# Work instructions
Copy every entry exactly as given, minus the images.

------ Dataset records ------

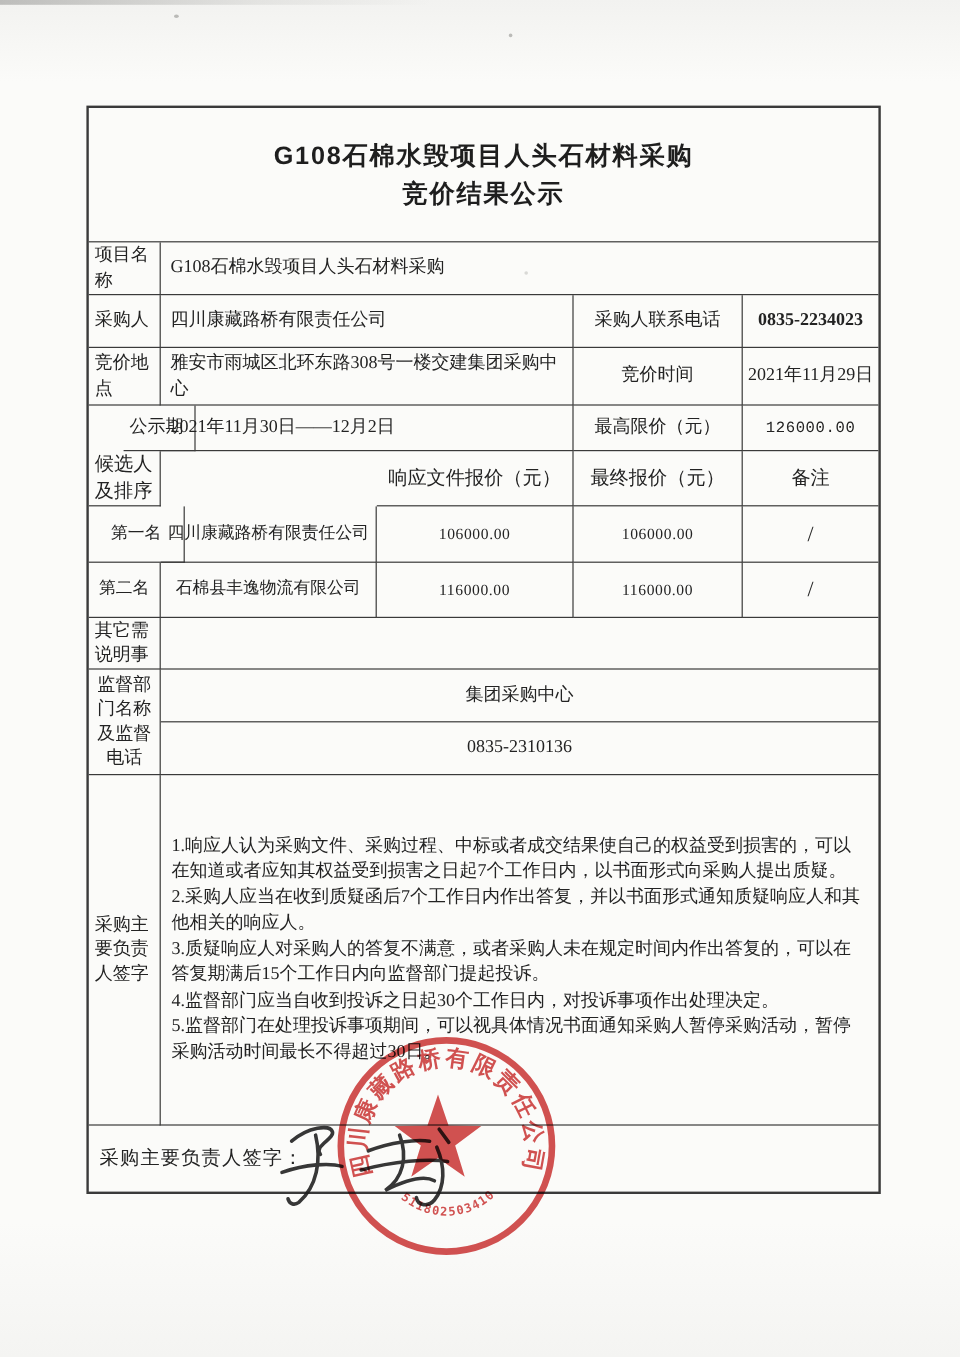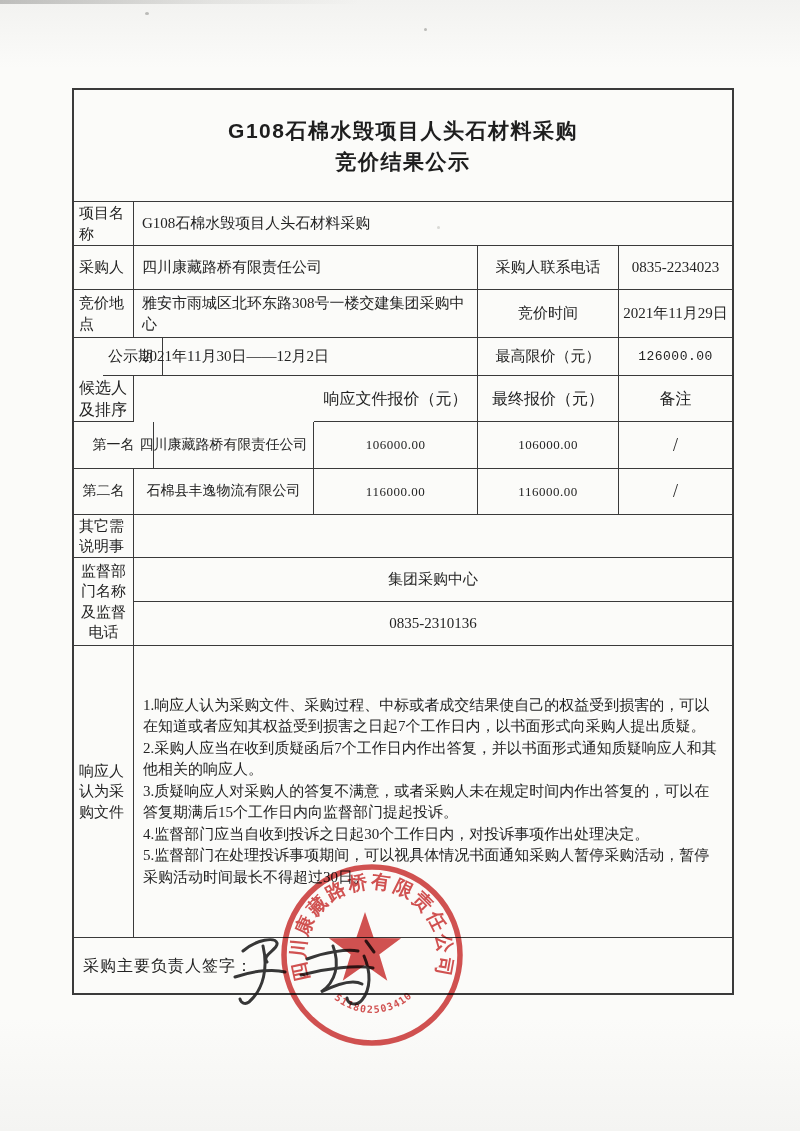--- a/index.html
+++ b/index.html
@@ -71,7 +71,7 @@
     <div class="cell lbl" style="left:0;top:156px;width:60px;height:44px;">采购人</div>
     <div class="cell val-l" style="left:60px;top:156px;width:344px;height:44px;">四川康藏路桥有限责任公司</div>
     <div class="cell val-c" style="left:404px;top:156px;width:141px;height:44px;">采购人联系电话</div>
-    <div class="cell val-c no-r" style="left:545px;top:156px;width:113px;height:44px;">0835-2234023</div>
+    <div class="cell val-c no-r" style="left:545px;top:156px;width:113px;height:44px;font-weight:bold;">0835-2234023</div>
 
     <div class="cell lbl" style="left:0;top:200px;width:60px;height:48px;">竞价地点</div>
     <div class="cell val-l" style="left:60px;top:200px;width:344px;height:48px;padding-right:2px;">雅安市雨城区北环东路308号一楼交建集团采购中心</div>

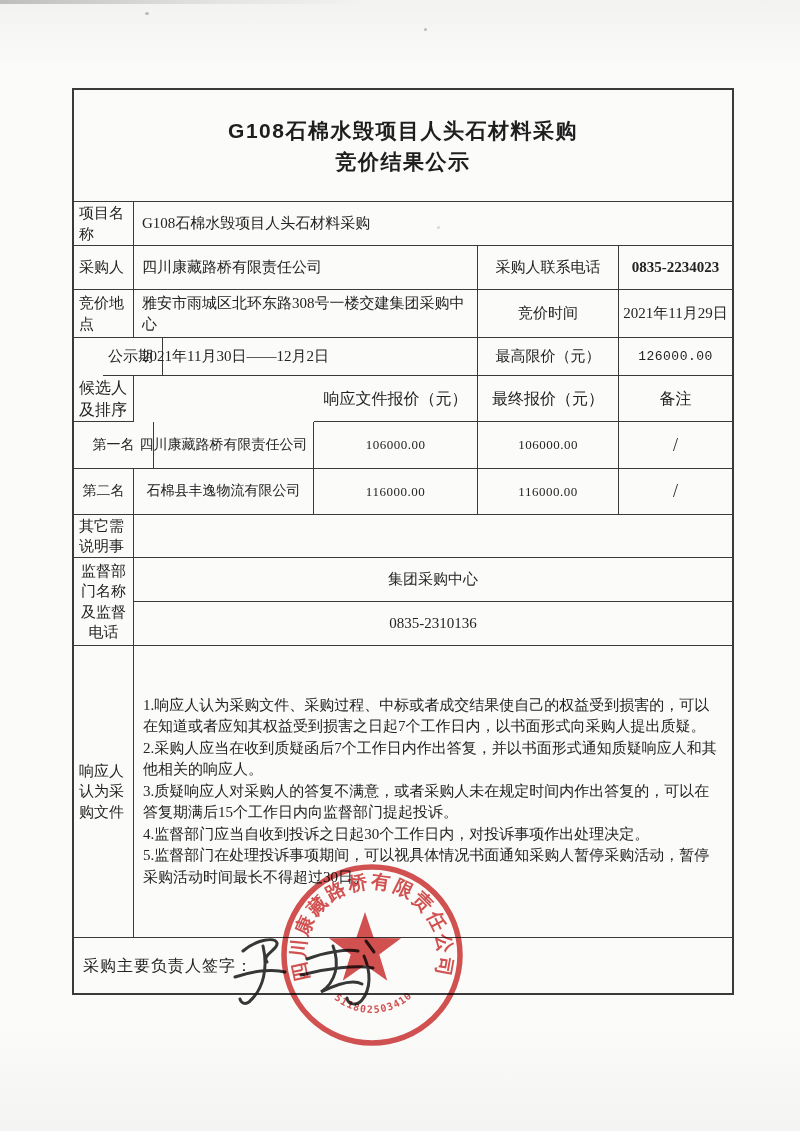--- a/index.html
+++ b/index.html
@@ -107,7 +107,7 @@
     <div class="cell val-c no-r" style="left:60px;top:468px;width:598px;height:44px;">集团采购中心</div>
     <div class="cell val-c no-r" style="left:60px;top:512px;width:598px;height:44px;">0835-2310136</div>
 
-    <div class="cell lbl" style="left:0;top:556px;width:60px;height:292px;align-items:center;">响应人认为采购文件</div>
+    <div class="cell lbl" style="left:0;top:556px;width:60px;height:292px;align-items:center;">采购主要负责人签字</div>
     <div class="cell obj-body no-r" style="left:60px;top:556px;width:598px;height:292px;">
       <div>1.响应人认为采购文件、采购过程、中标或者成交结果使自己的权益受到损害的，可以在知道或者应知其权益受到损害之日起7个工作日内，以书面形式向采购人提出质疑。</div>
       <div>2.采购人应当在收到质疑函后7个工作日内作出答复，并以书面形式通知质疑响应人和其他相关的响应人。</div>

------

# Solved problem
--- a/index.html
+++ b/index.html
@@ -71,7 +71,7 @@
     <div class="cell lbl" style="left:0;top:156px;width:60px;height:44px;">采购人</div>
     <div class="cell val-l" style="left:60px;top:156px;width:344px;height:44px;">四川康藏路桥有限责任公司</div>
     <div class="cell val-c" style="left:404px;top:156px;width:141px;height:44px;">采购人联系电话</div>
-    <div class="cell val-c no-r" style="left:545px;top:156px;width:113px;height:44px;">0835-2234023</div>
+    <div class="cell val-c no-r" style="left:545px;top:156px;width:113px;height:44px;font-weight:bold;">0835-2234023</div>
 
     <div class="cell lbl" style="left:0;top:200px;width:60px;height:48px;">竞价地点</div>
     <div class="cell val-l" style="left:60px;top:200px;width:344px;height:48px;padding-right:2px;">雅安市雨城区北环东路308号一楼交建集团采购中心</div>

--- a/index.html
+++ b/index.html
@@ -107,7 +107,7 @@
     <div class="cell val-c no-r" style="left:60px;top:468px;width:598px;height:44px;">集团采购中心</div>
     <div class="cell val-c no-r" style="left:60px;top:512px;width:598px;height:44px;">0835-2310136</div>
 
-    <div class="cell lbl" style="left:0;top:556px;width:60px;height:292px;align-items:center;">响应人认为采购文件</div>
+    <div class="cell lbl" style="left:0;top:556px;width:60px;height:292px;align-items:center;">采购主要负责人签字</div>
     <div class="cell obj-body no-r" style="left:60px;top:556px;width:598px;height:292px;">
       <div>1.响应人认为采购文件、采购过程、中标或者成交结果使自己的权益受到损害的，可以在知道或者应知其权益受到损害之日起7个工作日内，以书面形式向采购人提出质疑。</div>
       <div>2.采购人应当在收到质疑函后7个工作日内作出答复，并以书面形式通知质疑响应人和其他相关的响应人。</div>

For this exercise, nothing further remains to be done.